**Required work**:
Return, exactly and in full, the lines of the records below starting at the one with "matrix[0, 0], then" and ending at the one with "call matrix.show() ?", and no other lines.

START The data

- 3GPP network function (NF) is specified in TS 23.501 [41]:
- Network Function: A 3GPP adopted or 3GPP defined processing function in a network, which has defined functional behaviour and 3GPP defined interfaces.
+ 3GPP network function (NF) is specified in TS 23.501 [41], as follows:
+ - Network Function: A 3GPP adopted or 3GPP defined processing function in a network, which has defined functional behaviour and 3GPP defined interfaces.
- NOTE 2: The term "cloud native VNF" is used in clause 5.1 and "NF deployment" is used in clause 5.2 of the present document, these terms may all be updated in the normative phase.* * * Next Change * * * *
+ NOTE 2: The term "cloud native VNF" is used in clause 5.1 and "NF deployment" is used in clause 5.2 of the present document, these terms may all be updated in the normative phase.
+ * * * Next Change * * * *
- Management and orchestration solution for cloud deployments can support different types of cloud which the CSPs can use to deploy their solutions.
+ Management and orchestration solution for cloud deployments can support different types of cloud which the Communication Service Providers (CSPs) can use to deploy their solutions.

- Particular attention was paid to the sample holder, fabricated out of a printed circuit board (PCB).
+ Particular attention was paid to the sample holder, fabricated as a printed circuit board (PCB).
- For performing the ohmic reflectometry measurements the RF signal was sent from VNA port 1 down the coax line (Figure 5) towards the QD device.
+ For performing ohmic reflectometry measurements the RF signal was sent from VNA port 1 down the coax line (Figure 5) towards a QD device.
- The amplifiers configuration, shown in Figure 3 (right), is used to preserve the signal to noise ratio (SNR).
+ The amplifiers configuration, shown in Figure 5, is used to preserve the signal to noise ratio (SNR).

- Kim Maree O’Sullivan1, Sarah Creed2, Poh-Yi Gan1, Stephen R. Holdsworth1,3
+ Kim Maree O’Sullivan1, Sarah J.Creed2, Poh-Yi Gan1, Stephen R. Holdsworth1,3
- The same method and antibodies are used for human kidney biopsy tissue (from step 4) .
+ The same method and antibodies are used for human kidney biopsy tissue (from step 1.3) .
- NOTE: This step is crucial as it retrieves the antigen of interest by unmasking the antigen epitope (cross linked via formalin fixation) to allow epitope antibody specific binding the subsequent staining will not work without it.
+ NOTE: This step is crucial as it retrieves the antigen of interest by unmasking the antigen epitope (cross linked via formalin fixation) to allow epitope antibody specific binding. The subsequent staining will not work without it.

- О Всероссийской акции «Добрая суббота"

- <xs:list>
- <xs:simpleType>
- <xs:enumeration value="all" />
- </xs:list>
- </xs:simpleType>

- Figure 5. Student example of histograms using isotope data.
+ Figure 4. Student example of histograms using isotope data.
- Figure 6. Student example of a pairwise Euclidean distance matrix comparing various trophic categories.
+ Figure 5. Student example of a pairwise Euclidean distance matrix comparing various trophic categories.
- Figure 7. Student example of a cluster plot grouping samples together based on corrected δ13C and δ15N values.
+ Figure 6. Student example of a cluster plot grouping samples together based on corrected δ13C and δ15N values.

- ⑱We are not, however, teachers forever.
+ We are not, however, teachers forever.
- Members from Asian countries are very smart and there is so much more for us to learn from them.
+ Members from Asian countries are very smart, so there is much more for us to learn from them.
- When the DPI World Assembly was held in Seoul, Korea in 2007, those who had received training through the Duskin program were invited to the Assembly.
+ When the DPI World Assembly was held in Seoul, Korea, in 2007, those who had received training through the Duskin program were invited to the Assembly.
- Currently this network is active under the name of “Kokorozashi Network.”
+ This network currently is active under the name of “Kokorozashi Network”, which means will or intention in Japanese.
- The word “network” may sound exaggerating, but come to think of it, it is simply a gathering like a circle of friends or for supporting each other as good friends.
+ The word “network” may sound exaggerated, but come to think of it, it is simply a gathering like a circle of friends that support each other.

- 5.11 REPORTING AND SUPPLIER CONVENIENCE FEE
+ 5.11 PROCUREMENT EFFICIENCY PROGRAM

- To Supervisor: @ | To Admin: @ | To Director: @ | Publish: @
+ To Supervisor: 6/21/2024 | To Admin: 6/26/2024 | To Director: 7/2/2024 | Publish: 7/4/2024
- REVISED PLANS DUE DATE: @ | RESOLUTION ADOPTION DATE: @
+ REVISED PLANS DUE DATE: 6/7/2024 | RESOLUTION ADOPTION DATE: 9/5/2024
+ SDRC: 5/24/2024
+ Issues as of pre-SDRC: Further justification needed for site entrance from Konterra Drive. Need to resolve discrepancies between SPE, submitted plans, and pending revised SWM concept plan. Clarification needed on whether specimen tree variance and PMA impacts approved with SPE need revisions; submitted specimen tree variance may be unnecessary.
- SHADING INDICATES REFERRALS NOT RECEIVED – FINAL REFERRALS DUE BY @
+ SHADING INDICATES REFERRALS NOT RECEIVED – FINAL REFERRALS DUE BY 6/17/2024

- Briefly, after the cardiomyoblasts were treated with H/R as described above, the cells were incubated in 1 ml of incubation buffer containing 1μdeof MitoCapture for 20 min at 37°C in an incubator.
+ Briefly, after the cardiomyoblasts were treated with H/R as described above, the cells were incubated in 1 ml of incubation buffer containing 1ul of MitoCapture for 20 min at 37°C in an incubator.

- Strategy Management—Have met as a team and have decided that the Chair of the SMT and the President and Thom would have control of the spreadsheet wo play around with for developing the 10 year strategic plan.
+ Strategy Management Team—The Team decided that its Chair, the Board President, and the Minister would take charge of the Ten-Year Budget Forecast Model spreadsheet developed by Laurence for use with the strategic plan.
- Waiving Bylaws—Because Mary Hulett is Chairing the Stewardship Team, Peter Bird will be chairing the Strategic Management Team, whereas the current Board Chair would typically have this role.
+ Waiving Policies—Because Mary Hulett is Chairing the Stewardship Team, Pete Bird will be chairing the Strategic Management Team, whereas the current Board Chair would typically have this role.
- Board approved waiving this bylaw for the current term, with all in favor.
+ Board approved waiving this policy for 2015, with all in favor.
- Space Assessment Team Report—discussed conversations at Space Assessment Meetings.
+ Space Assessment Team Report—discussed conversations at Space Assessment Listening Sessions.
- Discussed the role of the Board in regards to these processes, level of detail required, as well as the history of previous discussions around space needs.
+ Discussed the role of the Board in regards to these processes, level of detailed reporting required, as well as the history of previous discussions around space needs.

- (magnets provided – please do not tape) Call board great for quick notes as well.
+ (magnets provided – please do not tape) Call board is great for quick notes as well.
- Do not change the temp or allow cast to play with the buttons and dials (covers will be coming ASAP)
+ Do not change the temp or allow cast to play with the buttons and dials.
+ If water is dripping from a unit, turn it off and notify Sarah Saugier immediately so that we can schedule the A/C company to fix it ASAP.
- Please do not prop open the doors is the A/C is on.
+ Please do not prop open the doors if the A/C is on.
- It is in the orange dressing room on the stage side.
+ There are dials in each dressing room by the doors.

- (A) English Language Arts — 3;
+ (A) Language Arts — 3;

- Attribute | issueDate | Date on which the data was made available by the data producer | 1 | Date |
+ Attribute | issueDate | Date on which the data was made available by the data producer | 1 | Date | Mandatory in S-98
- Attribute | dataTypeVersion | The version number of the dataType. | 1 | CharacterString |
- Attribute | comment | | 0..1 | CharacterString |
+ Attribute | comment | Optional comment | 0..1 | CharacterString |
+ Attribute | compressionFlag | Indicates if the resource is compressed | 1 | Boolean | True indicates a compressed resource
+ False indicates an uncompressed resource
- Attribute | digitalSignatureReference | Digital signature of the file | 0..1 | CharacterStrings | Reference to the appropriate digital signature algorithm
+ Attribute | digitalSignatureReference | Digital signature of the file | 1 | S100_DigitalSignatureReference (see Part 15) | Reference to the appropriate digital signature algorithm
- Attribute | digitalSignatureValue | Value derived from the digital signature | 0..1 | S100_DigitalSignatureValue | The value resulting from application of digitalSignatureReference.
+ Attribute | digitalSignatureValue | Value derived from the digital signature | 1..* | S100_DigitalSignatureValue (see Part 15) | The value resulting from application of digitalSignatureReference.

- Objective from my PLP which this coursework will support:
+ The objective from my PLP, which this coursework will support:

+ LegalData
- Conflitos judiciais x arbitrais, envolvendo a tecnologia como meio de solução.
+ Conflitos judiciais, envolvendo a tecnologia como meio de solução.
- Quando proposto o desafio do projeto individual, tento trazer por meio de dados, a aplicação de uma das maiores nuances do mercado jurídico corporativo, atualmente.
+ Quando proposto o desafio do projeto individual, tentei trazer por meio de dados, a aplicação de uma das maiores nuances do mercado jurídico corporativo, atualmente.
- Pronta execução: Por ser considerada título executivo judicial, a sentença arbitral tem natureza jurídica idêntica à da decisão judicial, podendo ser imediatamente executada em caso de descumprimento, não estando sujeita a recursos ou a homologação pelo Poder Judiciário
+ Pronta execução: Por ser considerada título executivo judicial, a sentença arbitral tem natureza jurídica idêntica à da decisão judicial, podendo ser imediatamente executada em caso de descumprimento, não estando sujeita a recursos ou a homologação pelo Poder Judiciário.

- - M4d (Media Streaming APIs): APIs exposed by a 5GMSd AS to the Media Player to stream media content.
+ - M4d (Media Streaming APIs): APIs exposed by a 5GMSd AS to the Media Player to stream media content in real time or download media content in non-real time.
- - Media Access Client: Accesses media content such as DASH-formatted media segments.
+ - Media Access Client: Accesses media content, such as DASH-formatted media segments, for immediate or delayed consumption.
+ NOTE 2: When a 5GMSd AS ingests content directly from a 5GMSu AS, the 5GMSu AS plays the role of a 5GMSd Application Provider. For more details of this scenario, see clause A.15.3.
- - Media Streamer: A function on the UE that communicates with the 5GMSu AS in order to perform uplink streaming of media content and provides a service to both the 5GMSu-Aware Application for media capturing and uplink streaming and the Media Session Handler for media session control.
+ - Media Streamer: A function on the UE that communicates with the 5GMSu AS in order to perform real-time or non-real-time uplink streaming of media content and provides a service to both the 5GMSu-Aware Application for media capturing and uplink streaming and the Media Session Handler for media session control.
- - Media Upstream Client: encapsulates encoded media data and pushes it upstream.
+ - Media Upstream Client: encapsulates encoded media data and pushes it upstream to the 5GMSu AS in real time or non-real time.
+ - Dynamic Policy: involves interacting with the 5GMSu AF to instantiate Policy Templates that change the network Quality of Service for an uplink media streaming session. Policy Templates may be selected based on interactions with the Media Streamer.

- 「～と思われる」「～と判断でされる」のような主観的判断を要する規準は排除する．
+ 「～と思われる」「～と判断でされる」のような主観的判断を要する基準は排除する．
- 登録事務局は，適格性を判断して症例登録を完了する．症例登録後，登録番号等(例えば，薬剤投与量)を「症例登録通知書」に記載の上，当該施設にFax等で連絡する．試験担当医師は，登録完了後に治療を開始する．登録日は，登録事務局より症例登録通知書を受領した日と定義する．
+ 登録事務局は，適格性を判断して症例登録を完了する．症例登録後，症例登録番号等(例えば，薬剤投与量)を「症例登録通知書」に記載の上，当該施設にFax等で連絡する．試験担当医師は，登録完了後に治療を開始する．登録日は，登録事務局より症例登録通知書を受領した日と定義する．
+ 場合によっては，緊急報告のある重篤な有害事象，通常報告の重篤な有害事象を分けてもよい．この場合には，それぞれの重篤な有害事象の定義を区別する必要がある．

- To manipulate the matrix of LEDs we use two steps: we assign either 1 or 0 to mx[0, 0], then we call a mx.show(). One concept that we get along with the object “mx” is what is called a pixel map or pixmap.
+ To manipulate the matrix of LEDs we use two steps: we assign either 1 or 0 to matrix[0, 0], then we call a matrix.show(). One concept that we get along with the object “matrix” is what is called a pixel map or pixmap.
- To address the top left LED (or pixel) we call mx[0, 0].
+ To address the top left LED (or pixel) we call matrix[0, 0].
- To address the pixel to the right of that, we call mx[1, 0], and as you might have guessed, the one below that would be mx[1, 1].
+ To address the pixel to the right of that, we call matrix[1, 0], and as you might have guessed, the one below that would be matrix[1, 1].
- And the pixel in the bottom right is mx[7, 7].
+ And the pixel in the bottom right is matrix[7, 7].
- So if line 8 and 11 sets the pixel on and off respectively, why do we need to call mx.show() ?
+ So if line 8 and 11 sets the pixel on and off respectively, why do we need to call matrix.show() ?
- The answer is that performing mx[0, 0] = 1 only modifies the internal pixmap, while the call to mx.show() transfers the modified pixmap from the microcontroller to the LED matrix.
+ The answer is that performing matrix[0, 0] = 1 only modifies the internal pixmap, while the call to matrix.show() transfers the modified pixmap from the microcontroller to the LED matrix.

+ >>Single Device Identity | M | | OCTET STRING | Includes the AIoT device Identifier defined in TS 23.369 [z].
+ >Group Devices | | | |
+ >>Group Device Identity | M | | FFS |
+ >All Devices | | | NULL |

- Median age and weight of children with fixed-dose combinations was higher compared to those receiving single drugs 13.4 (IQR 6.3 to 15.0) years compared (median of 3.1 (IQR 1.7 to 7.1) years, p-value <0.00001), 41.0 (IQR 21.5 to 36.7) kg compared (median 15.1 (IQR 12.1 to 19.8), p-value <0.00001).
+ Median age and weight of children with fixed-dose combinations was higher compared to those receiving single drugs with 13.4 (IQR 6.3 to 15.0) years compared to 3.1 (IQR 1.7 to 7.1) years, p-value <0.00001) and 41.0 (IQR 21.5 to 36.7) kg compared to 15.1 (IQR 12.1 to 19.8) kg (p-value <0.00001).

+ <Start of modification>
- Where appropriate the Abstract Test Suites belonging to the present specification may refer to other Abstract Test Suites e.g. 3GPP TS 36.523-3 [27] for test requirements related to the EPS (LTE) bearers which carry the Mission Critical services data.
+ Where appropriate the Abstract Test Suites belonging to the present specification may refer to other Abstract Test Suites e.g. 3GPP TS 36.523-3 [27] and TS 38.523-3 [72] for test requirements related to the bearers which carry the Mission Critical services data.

END The data

**Answer space**:
+ To manipulate the matrix of LEDs we use two steps: we assign either 1 or 0 to matrix[0, 0], then we call a matrix.show(). One concept that we get along with the object “matrix” is what is called a pixel map or pixmap.
- To address the top left LED (or pixel) we call mx[0, 0].
+ To address the top left LED (or pixel) we call matrix[0, 0].
- To address the pixel to the right of that, we call mx[1, 0], and as you might have guessed, the one below that would be mx[1, 1].
+ To address the pixel to the right of that, we call matrix[1, 0], and as you might have guessed, the one below that would be matrix[1, 1].
- And the pixel in the bottom right is mx[7, 7].
+ And the pixel in the bottom right is matrix[7, 7].
- So if line 8 and 11 sets the pixel on and off respectively, why do we need to call mx.show() ?
+ So if line 8 and 11 sets the pixel on and off respectively, why do we need to call matrix.show() ?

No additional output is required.